▸ **WHAT YOU SHOULD DO**:
Would you filter these records and copy every line that has the word "none"?

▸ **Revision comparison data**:
# # #

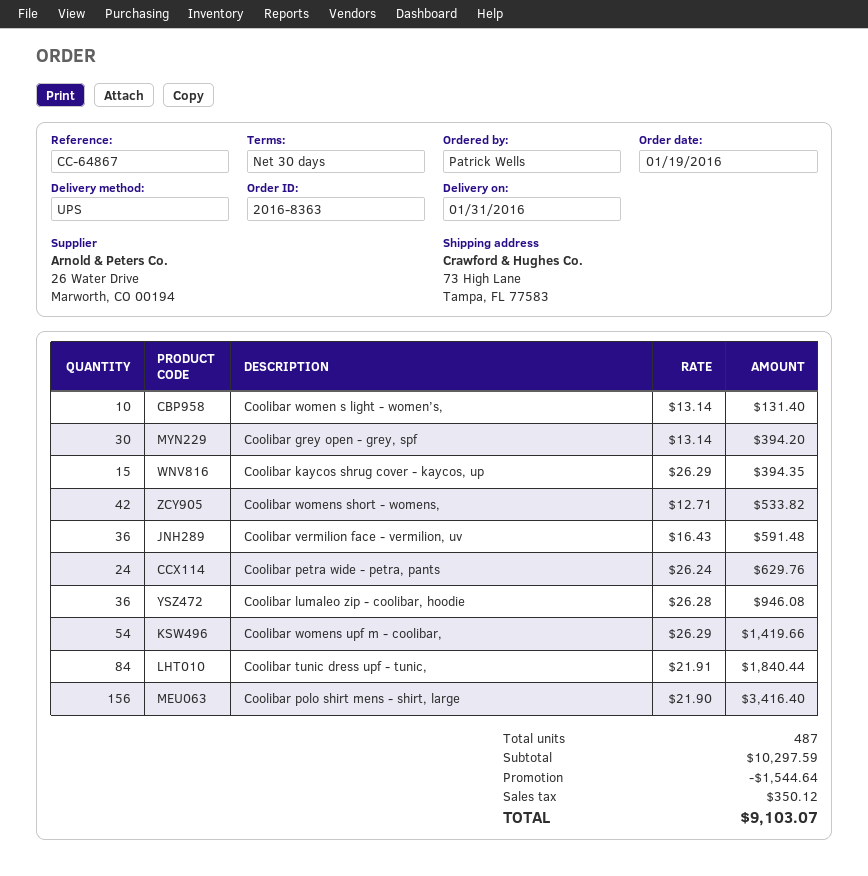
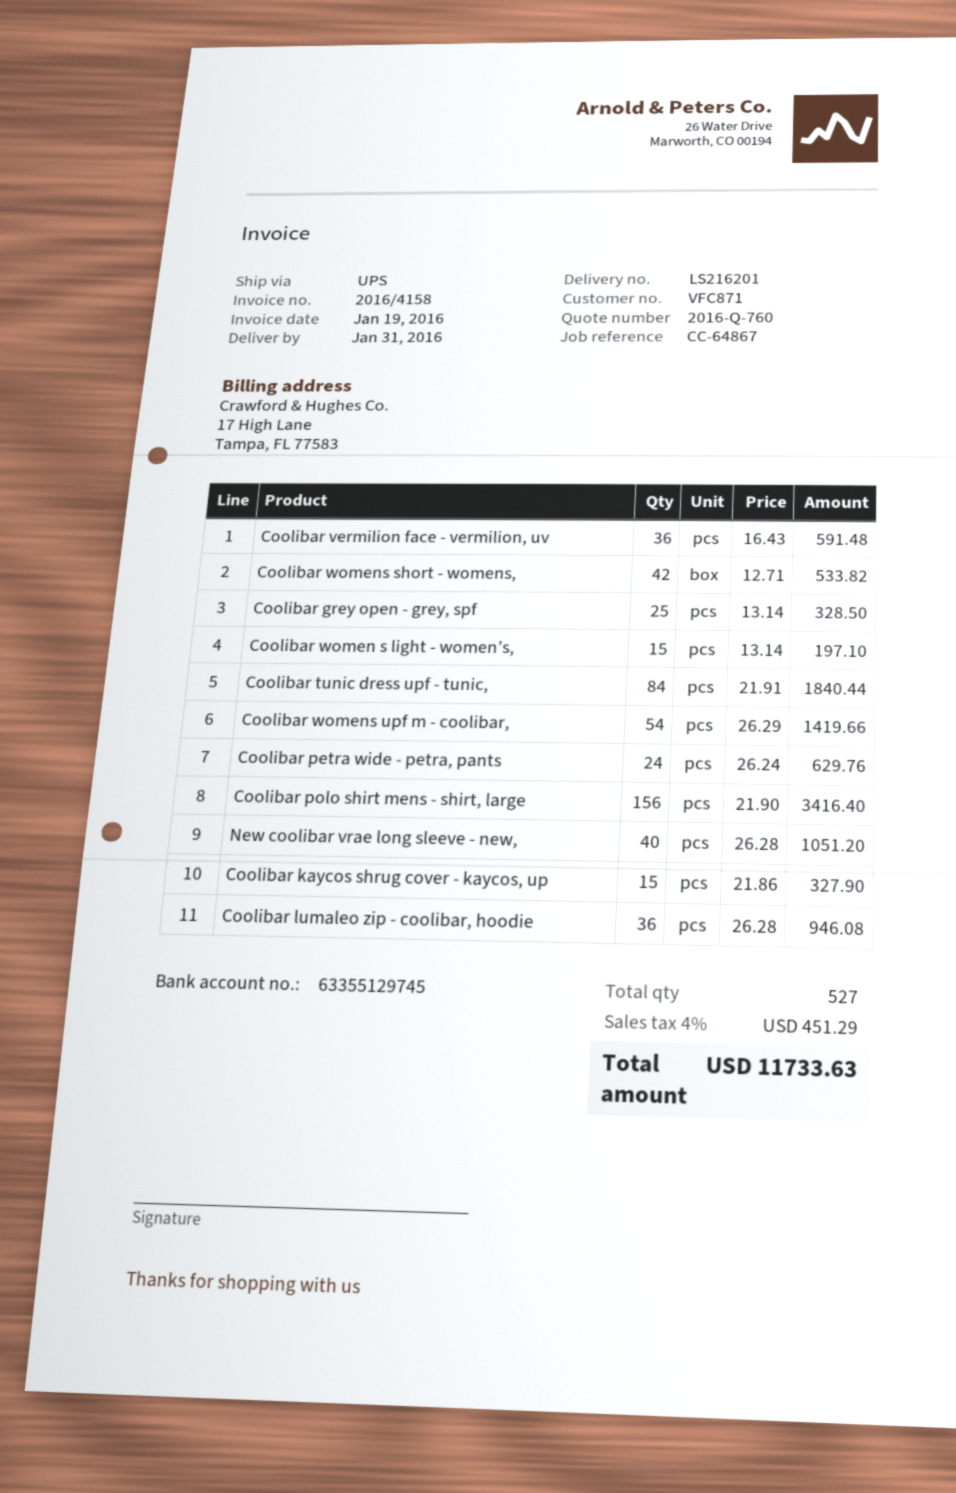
Coolibar women s light - women’s,: 10 x 13.14 = 131.40 -> 15 x 13.14 = 197.10
Coolibar grey open - grey, spf: 30 x 13.14 = 394.20 -> 25 x 13.14 = 328.50
Coolibar kaycos shrug cover - kaycos, up: 15 x 26.29 = 394.35 -> 15 x 21.86 = 327.90
New coolibar vrae long sleeve - new,: none -> 40 x 26.28 = 1051.20
total quantity: 487 -> 527
discount: 1544.64 -> none
tax: 350.12 -> 451.29
total: 9103.07 -> 11733.63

# # #

▸ **YOUR RESPONSE**:
New coolibar vrae long sleeve - new,: none -> 40 x 26.28 = 1051.20
discount: 1544.64 -> none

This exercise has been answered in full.